• **Work item**: Every line from the one containing "#4a4a4a; border-radius:3px; position:relative;" to the one containing "position:absolute; left:2px; right:2px;" in the records below, both included, must be set down exactly, and no other line.

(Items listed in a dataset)
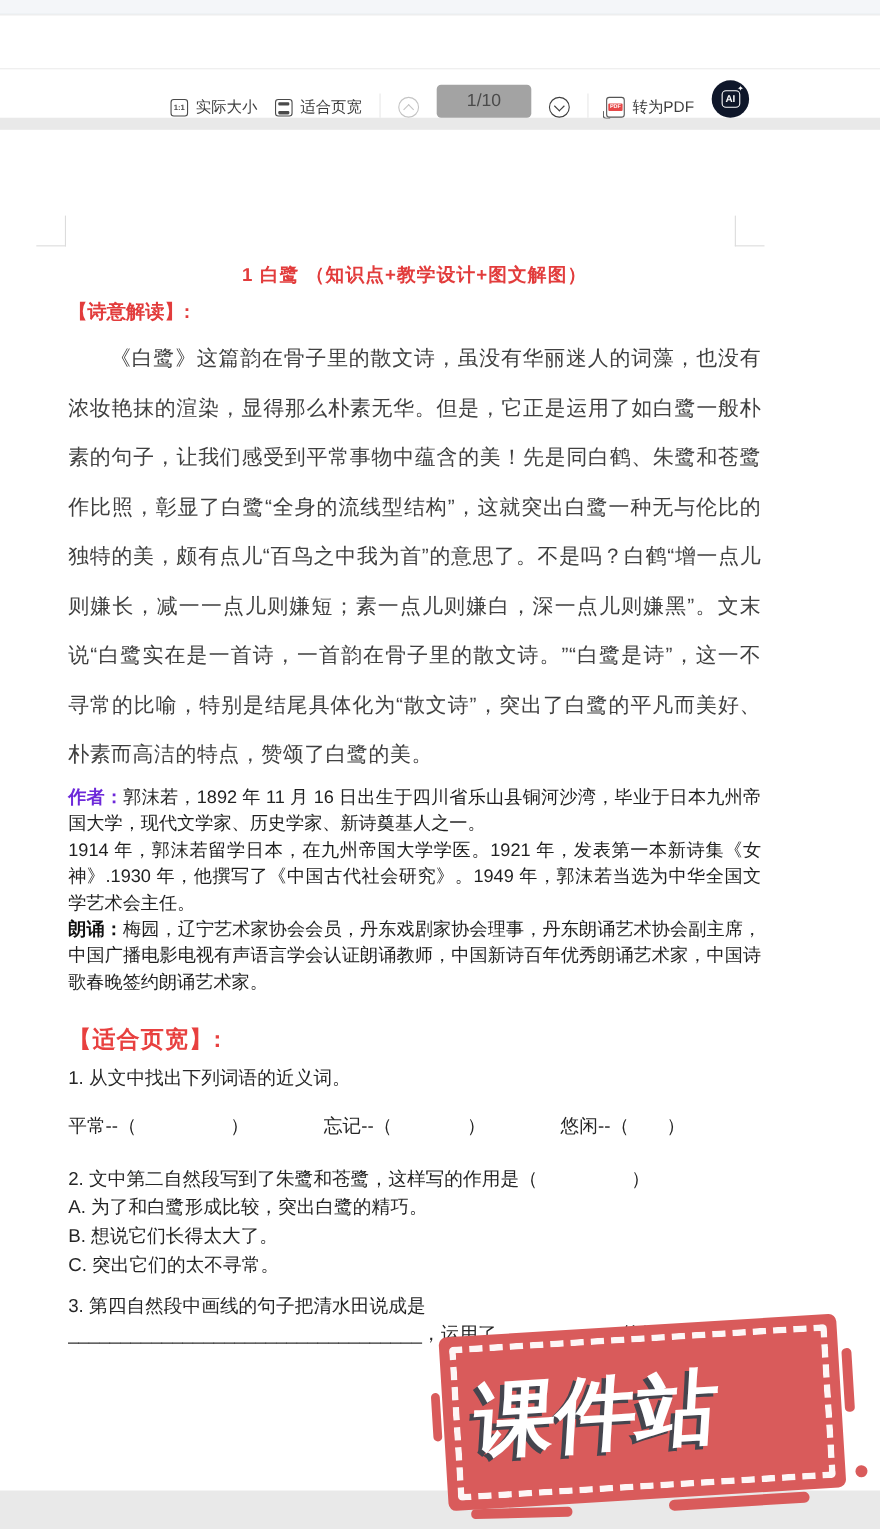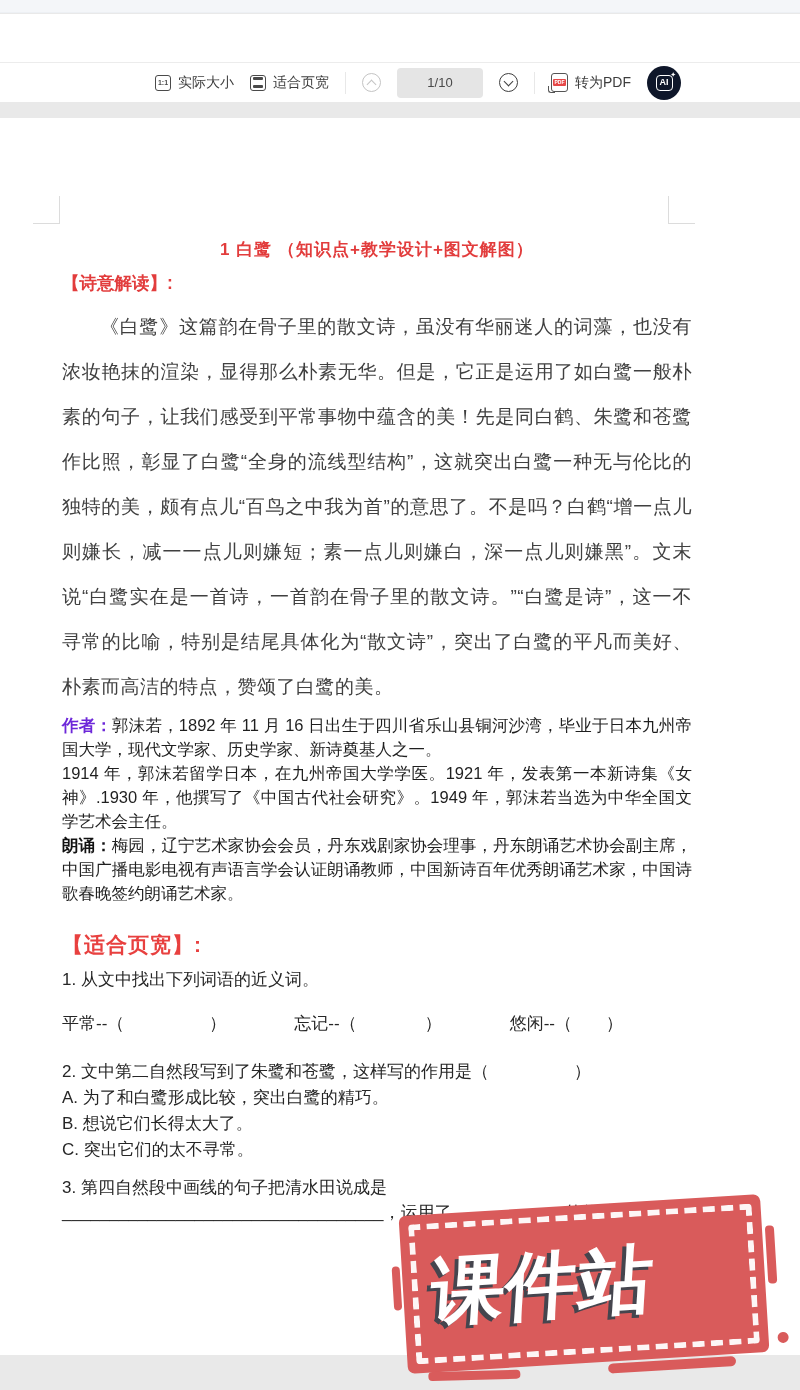--- a/index.html
+++ b/index.html
@@ -6,42 +6,42 @@
   html,body { width:800px; height:1390px; }
   body {
     position:relative; overflow:hidden;
     background:#e9e9e9;
     font-family:"Liberation Sans", sans-serif;
   }
   
   .top-strip { position:absolute; top:0; left:0; width:800px; height:13px;
     background:#f4f6f9; border-bottom:1px solid #edf0f4; }
   .blank-band { position:absolute; top:14px; left:0; width:800px; height:48px; background:#fff; }
-  .toolbar { position:absolute; top:62px; left:0; width:800px; height:40px;
+  .toolbar { position:absolute; top:62px; left:0; width:800px; height:45px;
     background:#fff; border-top:1px solid #ececec;
-    display:flex; align-items:center; justify-content:center; gap:16px;
+    display:flex; align-items:flex-end; justify-content:center; gap:16px;
     color:#3d3d3d; font-size:14px;padding-left:36px; }
   .tb-btn { display:flex; align-items:center; gap:7px; cursor:pointer; white-space:nowrap; }
   .icon-1to1 { width:16px; height:16px; border:1.5px solid #4a4a4a; border-radius:3px;
     display:flex; align-items:center; justify-content:center;
     font-size:7px; font-weight:bold; color:#4a4a4a; letter-spacing:0; }
   .icon-fitw { width:16px; height:16px; border:1.5px solid #4a4a4a; border-radius:3px; position:relative; }
   .icon-fitw::before, .icon-fitw::after { content:""; position:absolute; left:2px; right:2px; height:3px; background:#4a4a4a; border-radius:1px; }
   .icon-fitw::before { top:1.5px; } .icon-fitw::after { bottom:1.5px; }
   .divider { width:1px; height:22px; background:#e8e8e8; }
   .circle-btn { width:19px; height:19px; border-radius:50%; position:relative; cursor:pointer; }
   .circle-btn.up { border:1.5px solid #c4c4c4; }
   .circle-btn.up::after { content:""; position:absolute; left:4.5px; top:6.5px; width:6px; height:6px;
     border-left:1.5px solid #c4c4c4; border-top:1.5px solid #c4c4c4; transform:rotate(45deg); }
   .circle-btn.down { border:1.5px solid #3f3f3f; }
   .circle-btn.down::after { content:""; position:absolute; left:4.5px; top:3.5px; width:6px; height:6px;
     border-left:1.5px solid #3f3f3f; border-top:1.5px solid #3f3f3f; transform:rotate(225deg); }
-  .page-box { min-width:86px; height:30px; background:#e5e5e5; border-radius:4px;
+  .page-box { min-width:86px; height:30px; background:#a3a3a3; border-radius:4px;
     display:flex; align-items:center; justify-content:center;
-    font-size:13px; color:#4a4a4a; cursor:text; }
+    font-size:16px; color:#4a4a4a; cursor:text; }
   .icon-pdf { width:17px; height:19px; border:1.5px solid #555; border-radius:3px;
     display:flex; align-items:center; justify-content:center; position:relative; background:#fff; }
   .pdf-badge { font-size:5px; font-weight:bold; color:#fff; background:#e64848;
     border-radius:1px; padding:1px 1.5px; line-height:1; }
   .icon-pdf::before { content:""; position:absolute; left:-4px; bottom:-2px; width:6px; height:6px;
     border-left:1.3px solid #555; border-bottom:1.3px solid #555; border-radius:0 0 0 3px; }
   .ai-btn { width:34px; height:34px; border-radius:50%; background:#0f172a; position:relative;
     display:flex; align-items:center; justify-content:center; cursor:pointer; }
   .ai-box { border:1.5px solid #fff; border-radius:4px; color:#fff;
     font-size:9px; font-weight:bold; line-height:1; padding:2.5px 3px; }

• **Task solution**:
   .icon-fitw { width:16px; height:16px; border:1.5px solid #4a4a4a; border-radius:3px; position:relative; }
   .icon-fitw::before, .icon-fitw::after { content:""; position:absolute; left:2px; right:2px; height:3px; background:#4a4a4a; border-radius:1px; }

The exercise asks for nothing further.